___ Data

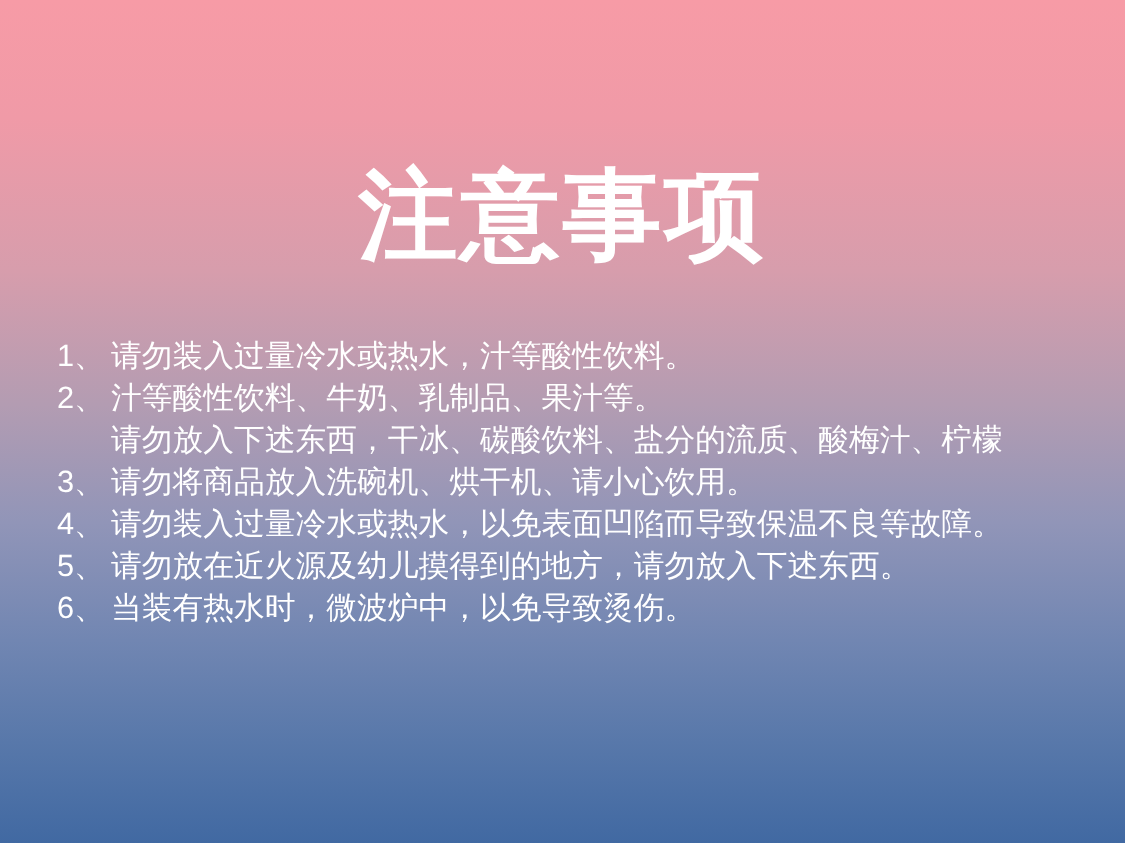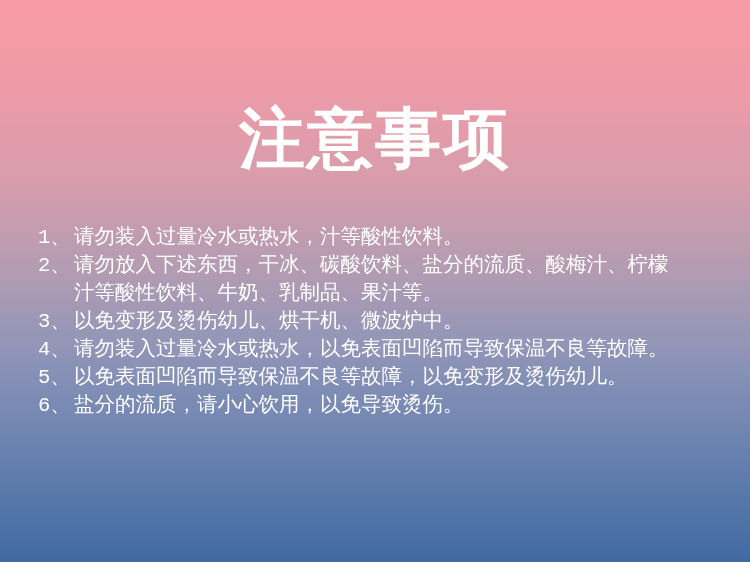"注意事项" #poster { font-family: Liberation Mono, monospace -> Liberation Sans, sans-serif }
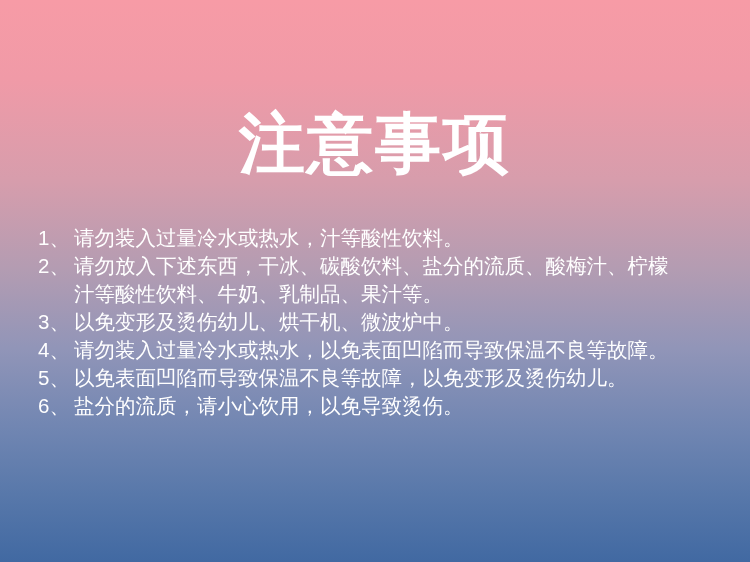"请勿放入下述东西，干冰、碳酸饮料、盐分的流质、酸梅汁、柠檬" span.note-line { order: before "汁等酸性饮料、牛奶、乳制品、果汁等。" -> after "汁等酸性饮料、牛奶、乳制品、果汁等。" }
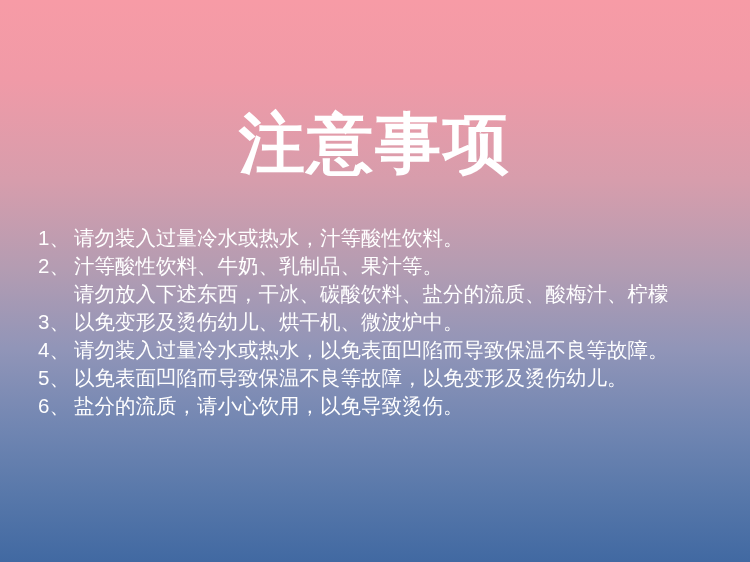"以免变形及烫伤幼儿、烘干机、微波炉中。" span.note-line { text: 以免变形及烫伤幼儿、烘干机、微波炉中 -> 请勿将商品放入洗碗机、烘干机、请小心饮用 }
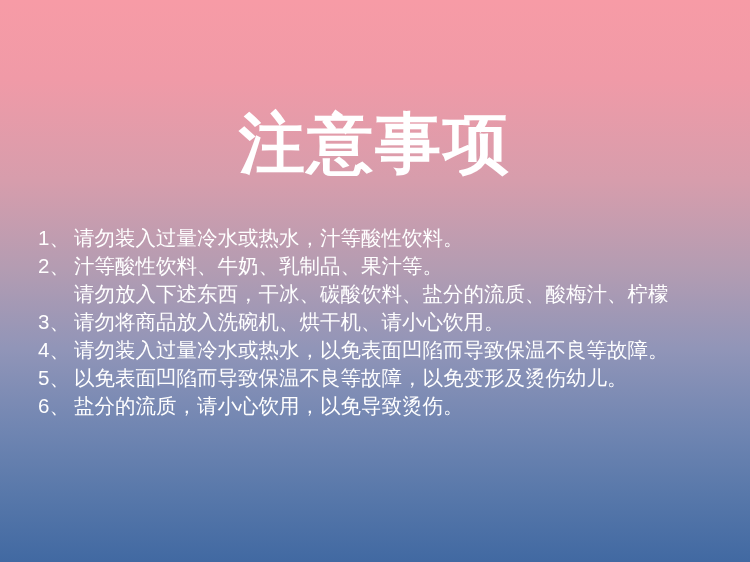"以免表面凹陷而导致保温不良等故障，以免变形及烫伤幼儿。" span.note-line { text: 以免表面凹陷而导致保温不良等故障，以免变形及烫伤幼儿 -> 请勿放在近火源及幼儿摸得到的地方，请勿放入下述东西 }
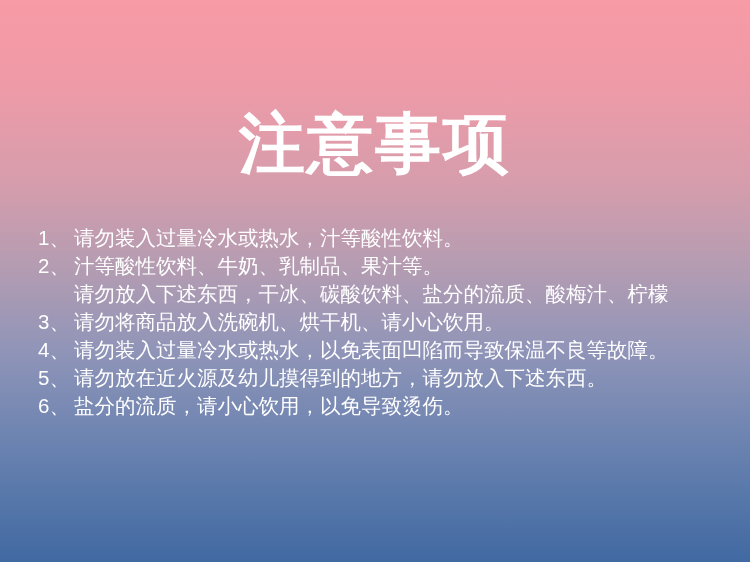"盐分的流质，请小心饮用，以免导致烫伤。" span.note-line { text: 盐分的流质，请小心饮用 -> 当装有热水时，微波炉中 }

______

**Task description:** Skip the pictures, then return the rest of the data exactly.

**Exercise answer:**
"注意事项" #poster { font-family: Liberation Mono, monospace -> Liberation Sans, sans-serif }
"请勿放入下述东西，干冰、碳酸饮料、盐分的流质、酸梅汁、柠檬" span.note-line { order: before "汁等酸性饮料、牛奶、乳制品、果汁等。" -> after "汁等酸性饮料、牛奶、乳制品、果汁等。" }
"以免变形及烫伤幼儿、烘干机、微波炉中。" span.note-line { text: 以免变形及烫伤幼儿、烘干机、微波炉中 -> 请勿将商品放入洗碗机、烘干机、请小心饮用 }
"以免表面凹陷而导致保温不良等故障，以免变形及烫伤幼儿。" span.note-line { text: 以免表面凹陷而导致保温不良等故障，以免变形及烫伤幼儿 -> 请勿放在近火源及幼儿摸得到的地方，请勿放入下述东西 }
"盐分的流质，请小心饮用，以免导致烫伤。" span.note-line { text: 盐分的流质，请小心饮用 -> 当装有热水时，微波炉中 }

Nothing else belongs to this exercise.